I still haven't find a way to forcibly reproduce it.

Comment 1 Alex Deucher 2013-07-24 21:42:09 UTC

Does it only happen when you enable dpm?

Comment 2 Joshua Cov. 2013-07-24 22:05:44 UTC

(In reply to comment #1)
> Does it only happen when you enable dpm?

I'm not sure. I haven't tried with dpm disabled

Comment 3 Joshua Cov. 2013-07-25 12:02:18 UTC

I have to say that I'm using kernel 3.10.3 with all radeon patches (drm-next-3.11 and drm-fixes-3.11) applied to it. The prooblem started after applying the fixes...

However I needed to fix commit 1b6e5fd5f4fc152064f4f71cea0bcfeb49e29b8b "drm/radeon: add missing ttm_eu_backoff_reservation to radeon_bo_list_validate" for 3.10 with deleting the ticket parameter from the function ttm_eu_backoff_reservation(). The commit looks like this for the kernel-3.10:

diff --git a/drivers/gpu/drm/radeon/radeon_object.c b/drivers/gpu/drm/radeon/radeon_object.c
index 0219d26..2020bf4 100644
--- a/drivers/gpu/drm/radeon/radeon_object.c
+++ b/drivers/gpu/drm/radeon/radeon_object.c
@@ -377,6 +377,7 @@ int radeon_bo_list_validate(struct ww_acquire_ctx *ticket,
domain = lobj->alt_domain;
goto retry;
     }
+    ttm_eu_backoff_reservation(head);
     return r;
   }
 }

I'm suspecting this commit as the culprit of the problem. However I cannot verify it because I still cannot forcibly trigger the error.

Comment 4 Alex Deucher 2013-07-25 12:52:53 UTC

If you didn't pull in the drm reservation changes you don't need the fix.  Do you have this problem straight 3.11?

Comment 5 Joshua Cov. 2013-07-25 13:06:49 UTC

(In reply to comment #4)
> If you didn't pull in the drm reservation changes you don't need the fix. 
> Do you have this problem straight 3.11?

I pull everything from your git that you sent to dave for mainline. The commit in question was in the patch series and it got pulled in, so that I have to adjust it for 3.10. I suppose I haven't picked up the "drm reservation changes" you're talking about.

Can this commit be the culprit of the problem?

Comment 6 Joshua Cov. 2013-07-25 13:10:21 UTC

(In reply to comment #4)
> If you didn't pull in the drm reservation changes you don't need the fix. 
> Do you have this problem straight 3.11?

I didn't remember to have had this problem with the straight 3.11. As I said it started to appear after I pulled the fixes in drm-fixes-3.11

Comment 7 Alex Deucher 2013-07-25 13:26:58 UTC

(In reply to comment #5)
> 
> Can this commit be the culprit of the problem?

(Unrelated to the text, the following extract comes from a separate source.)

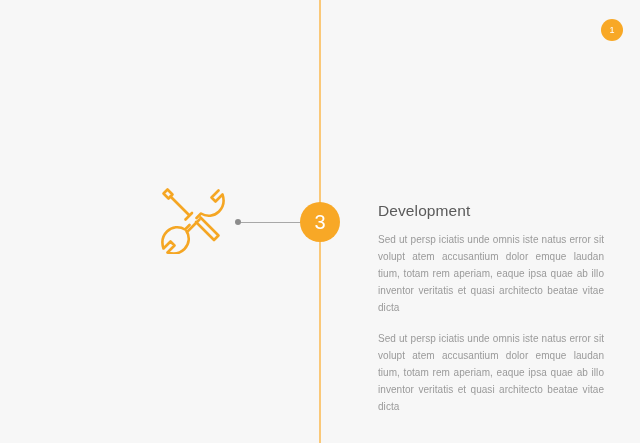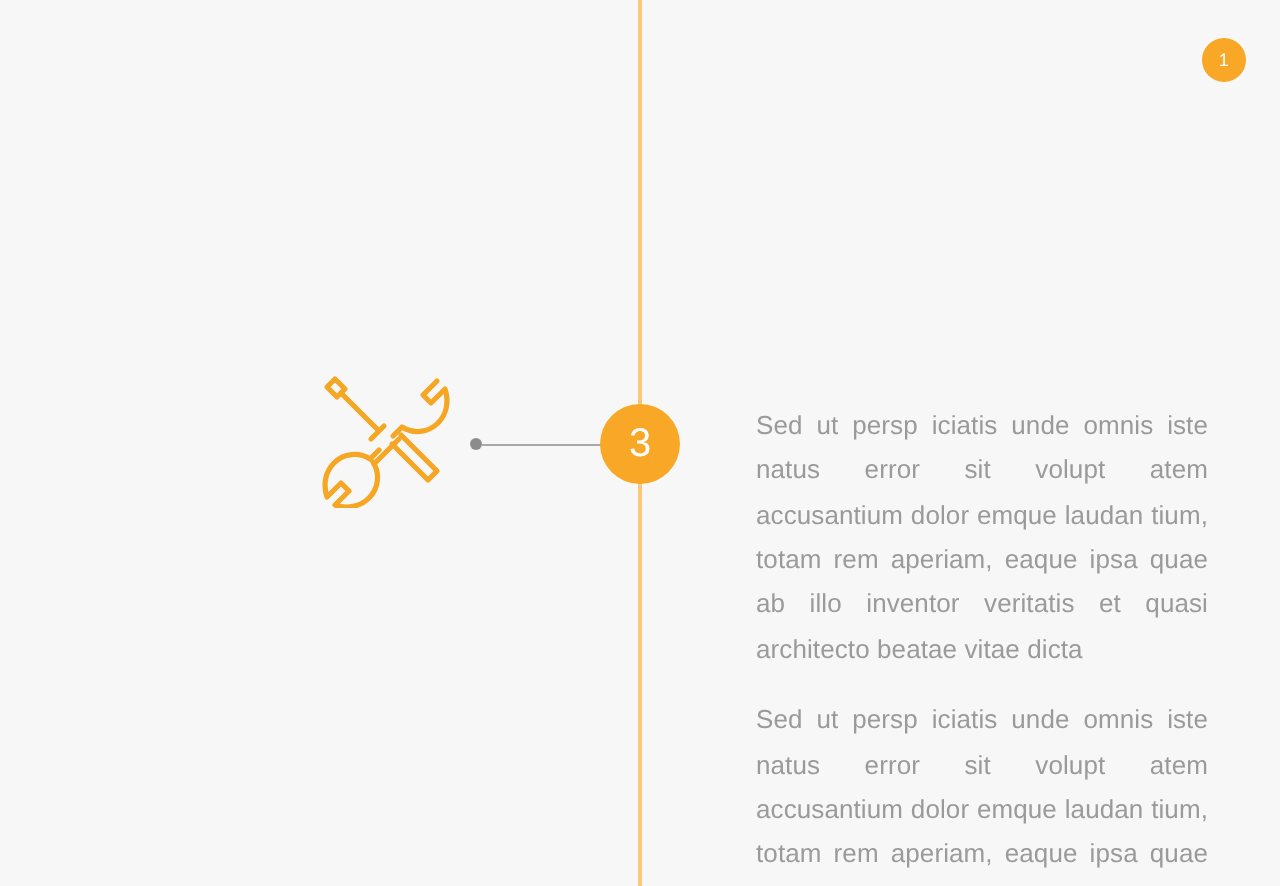"Development" h2.content-title { html: none -> <h2>Development</h2> }
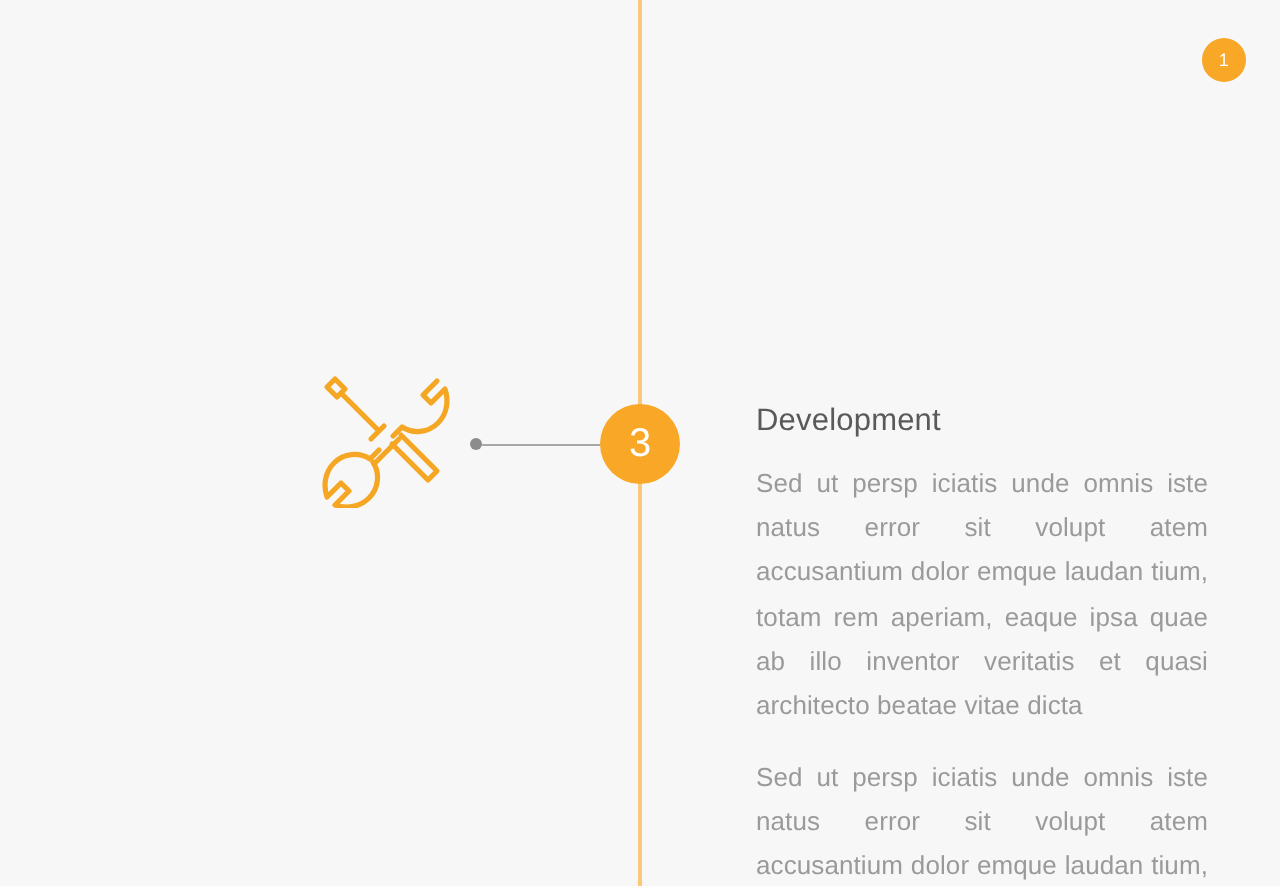"Sed ut persp iciatis unde" .content-para { font-size: 13px -> 10px }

Yes, it could be.  As I said, it was a fix for the new reservation code which it sounds like you didn't pull in.

Comment 8 Joshua Cov. 2013-07-25 13:54:30 UTC

(In reply to comment #7)
> (In reply to comment #5)
> > 
> > Can this commit be the culprit of the problem?
> 
> Yes, it could be.  As I said, it was a fix for the new reservation code
> which it sounds like you didn't pull in.

I'll take a look later if I can backport the reservation code back to 3.10 (if it's worth). I see some commits (280cf2118675..8f262540e61c7, or especially ecff665f5e in git://people.freedesktop.org/~airlied/linux drm-next) but I think it's easier to just remove commit 1b6e5fd5f4fc152064f4f71cea0bcfeb49e29b8b from your patchset and see if the problem still occurs in the next 3-4 days.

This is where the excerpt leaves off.